Oprechte veranderingen van persoonlijke aard kunnen zelfs een heilzame invloed op anderen hebben. Misschien dat bijvoorbeeld een hardvochtig persoon wanneer hij vriendelijk wordt behandeld, zich over zijn daden gaat schamen. Zijn hart kan hem ertoe bewegen vriendelijkheid met vriendelijkheid te beantwoorden. In de bijbel lezen wij: „Indien uw vijand honger heeft, geef hem te eten; indien hij dorst heeft, geef hem iets te drinken; want door dit te doen, zult gij vurige kolen op zijn hoofd stapelen.” — Rom. 12:20.
Allen die belijden God te dienen, moeten het derhalve tot hun vaste besluit maken een voorbeeldig leven te leiden.
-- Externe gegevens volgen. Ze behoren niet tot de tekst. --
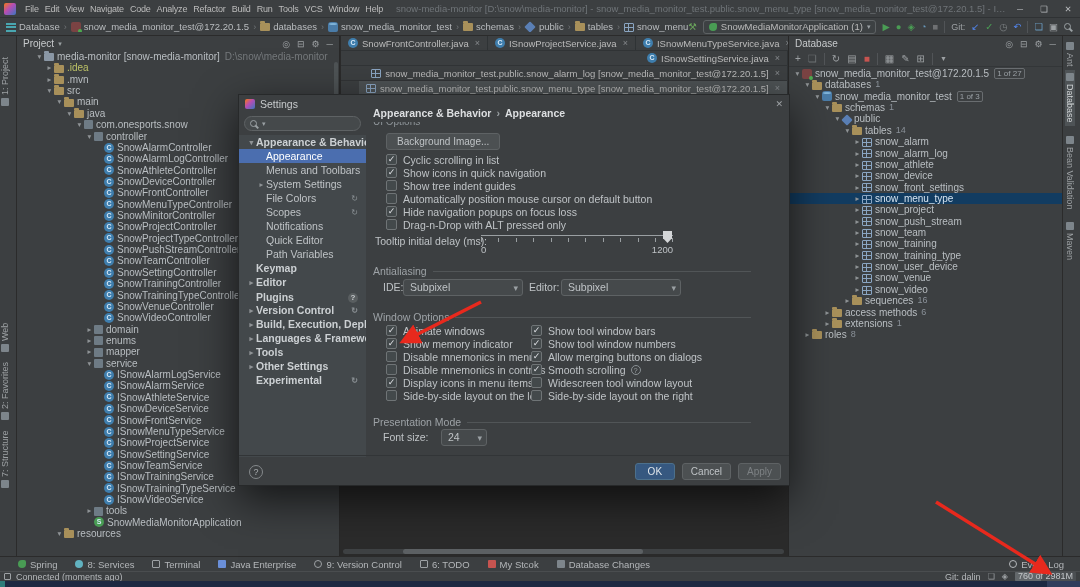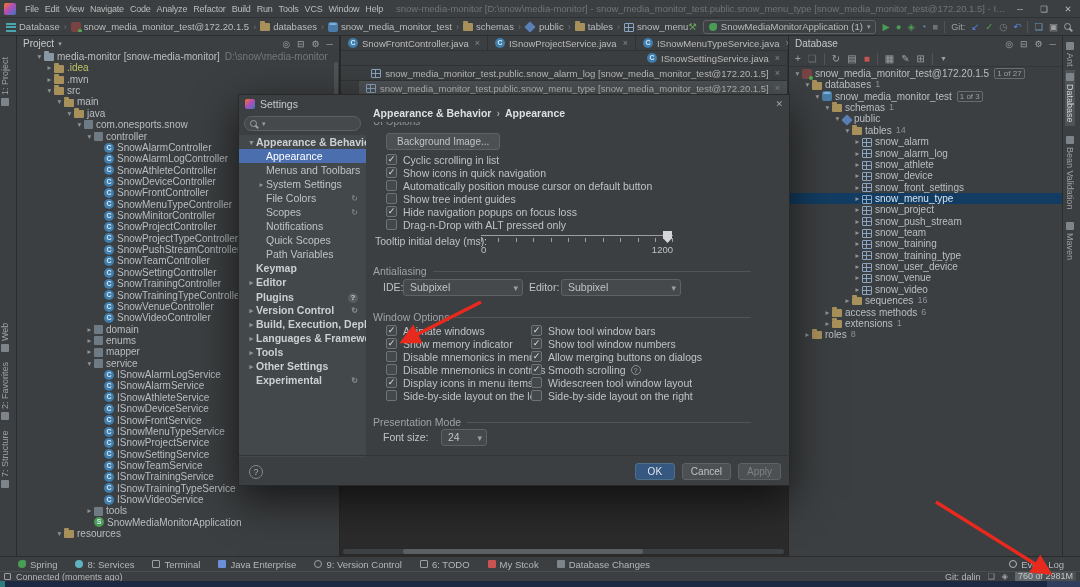"Automatically position mouse cursor on" div.cbrow { order: before "Show tree indent guides" -> after "Show tree indent guides" }
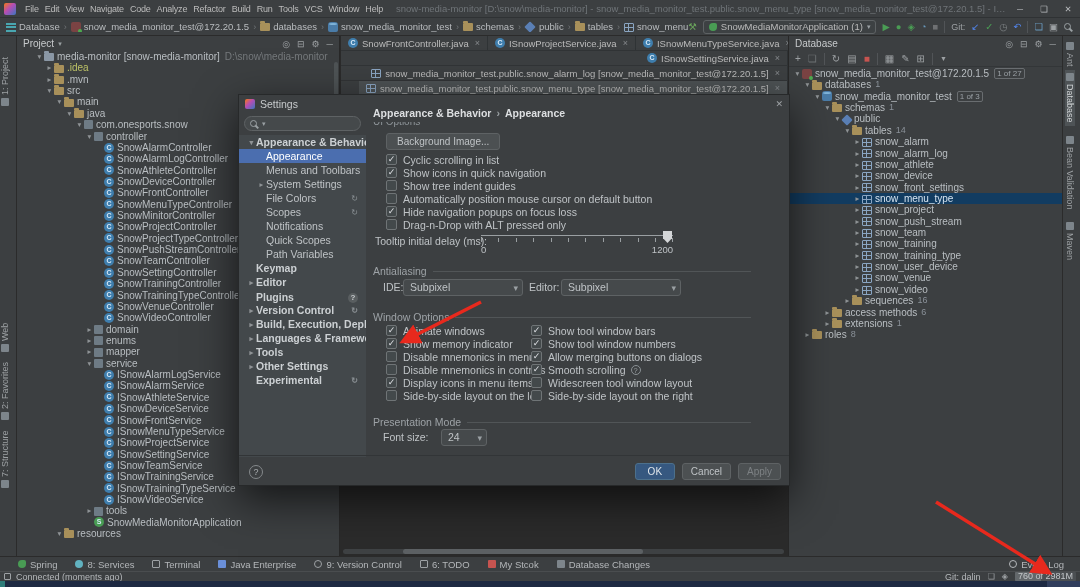"Quick Scopes" span { text: Scopes -> Editor }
Wanneer zij dan anderen proberen te helpen in overeenstemming met de Schrift te leven, zullen hun woorden ook gewicht in de schaal leggen.
Wanneer wij bedenken dat de levensduur van de mens maar kort is, kunnen wij begrijpen hoe belangrijk het is goede persoonlijke veranderingen aan te brengen en het te vermijden bij pogingen betrokken te raken die tot frustratie, teleurstelling en misschien zelfs een vroegtijdige dood, bijvoorbeeld in een gewelddadige revolutie, kunnen leiden. Ja, wij doen er goed aan bijbelkennis tot ons te nemen, deze toe te passen en er druk mee bezig te zijn anderen te helpen veranderingen in hun leven aan te brengen. Dat is de enige handelwijze die blijvende voordelen afwerpt. Veranderingen die door middel van geweld tot stand worden gebracht, gaan maar al te vaak met veel leed gepaard. Bovendien zijn het slechts tijdelijke veranderingen. Eén Johannes 2:17 zegt: „De wereld gaat . . . voorbij en ook haar begeerte, maar wie de wil van God doet, blijft in eeuwigheid.”
De bijbel maakt dus duidelijk dat mensen beslist veranderingen dienen aan te brengen, maar dan alleen de veranderingen die God vereist. Pogingen om deze onvolmaakte wereld te veranderen, zijn tot mislukken gedoemd. Dit komt omdat God zich heeft voorgenomen haar door een rechtvaardige nieuwe ordening te vervangen. Schriftuurlijk bezien is het dus verkeerd zich in te laten met pogingen, wel of niet gewelddadig, om de wereldse regeling der dingen te veranderen. Wij dienen geduldig te wachten totdat de Schepper de nodige veranderingen zal brengen op een tijdstip dat alle betrokkenen hier het meest mee gebaat zullen zijn.